Exercise -> Show each line of the entries below in which the word "none" appears.

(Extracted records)
★ ★ ★ ★ ★ ★ ★
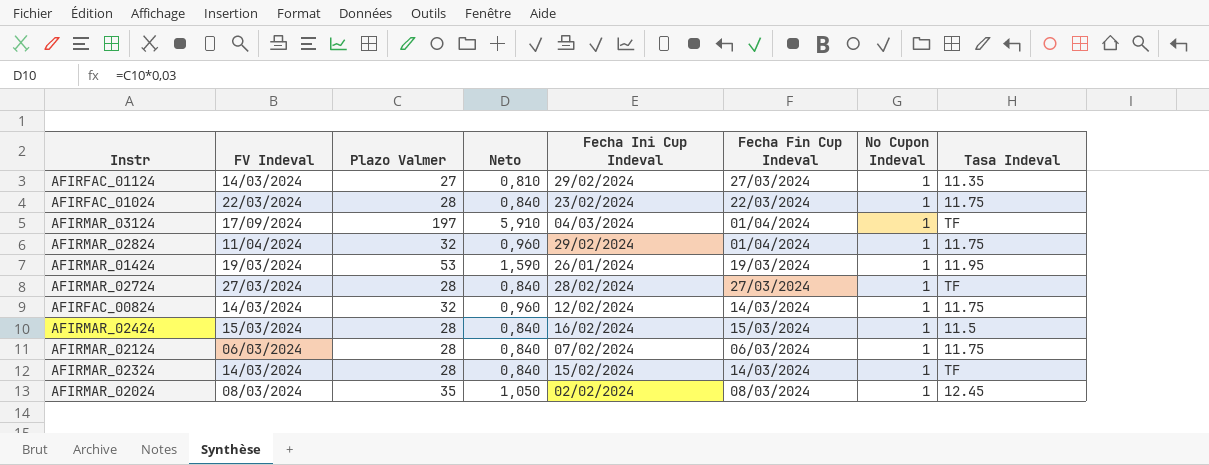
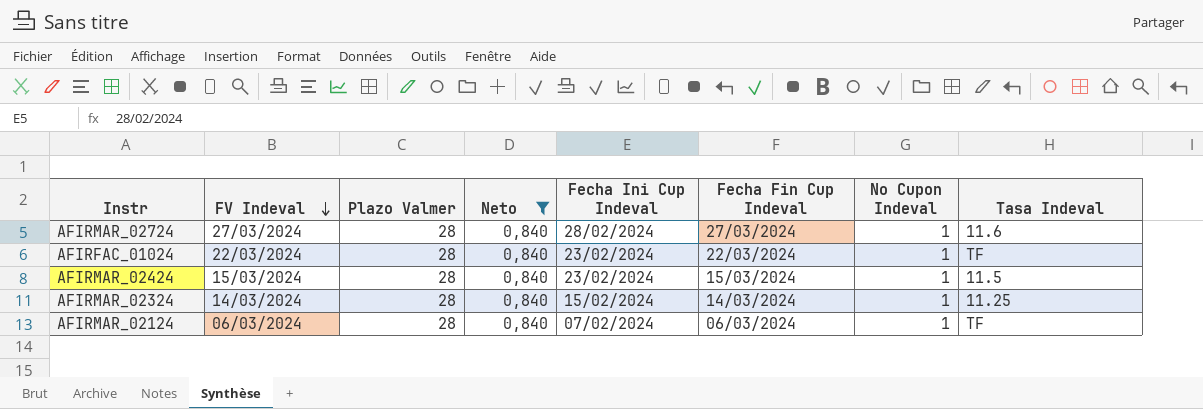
filter: none -> Neto = 0,840
row order: none -> FV Indeval descending
AFIRMAR_02724 | Tasa Indeval: TF -> 11.6
AFIRFAC_01024 | Tasa Indeval: 11.75 -> TF
AFIRMAR_02424 | Fecha Ini Cup Indeval: 16/02/2024 -> 23/02/2024
AFIRMAR_02324 | Tasa Indeval: TF -> 11.25
AFIRMAR_02124 | Tasa Indeval: 11.75 -> TF

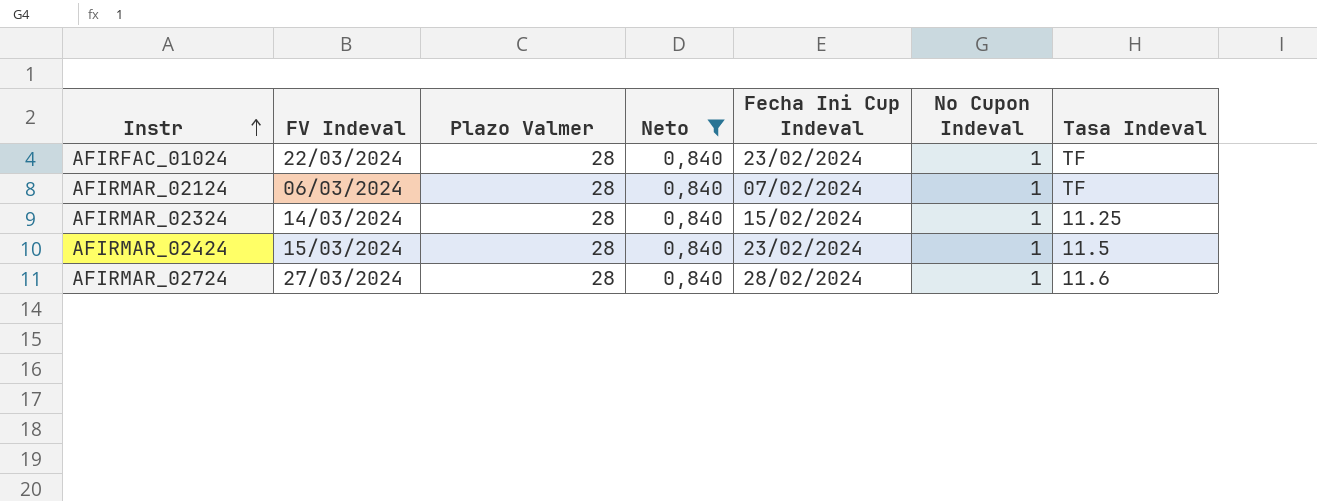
row order: FV Indeval descending -> Instr ascending
column Fecha Fin Cup Indeval | position: 6 -> none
★ ★ ★ ★ ★ ★ ★
Task solution ->
filter: none -> Neto = 0,840
row order: none -> FV Indeval descending
column Fecha Fin Cup Indeval | position: 6 -> none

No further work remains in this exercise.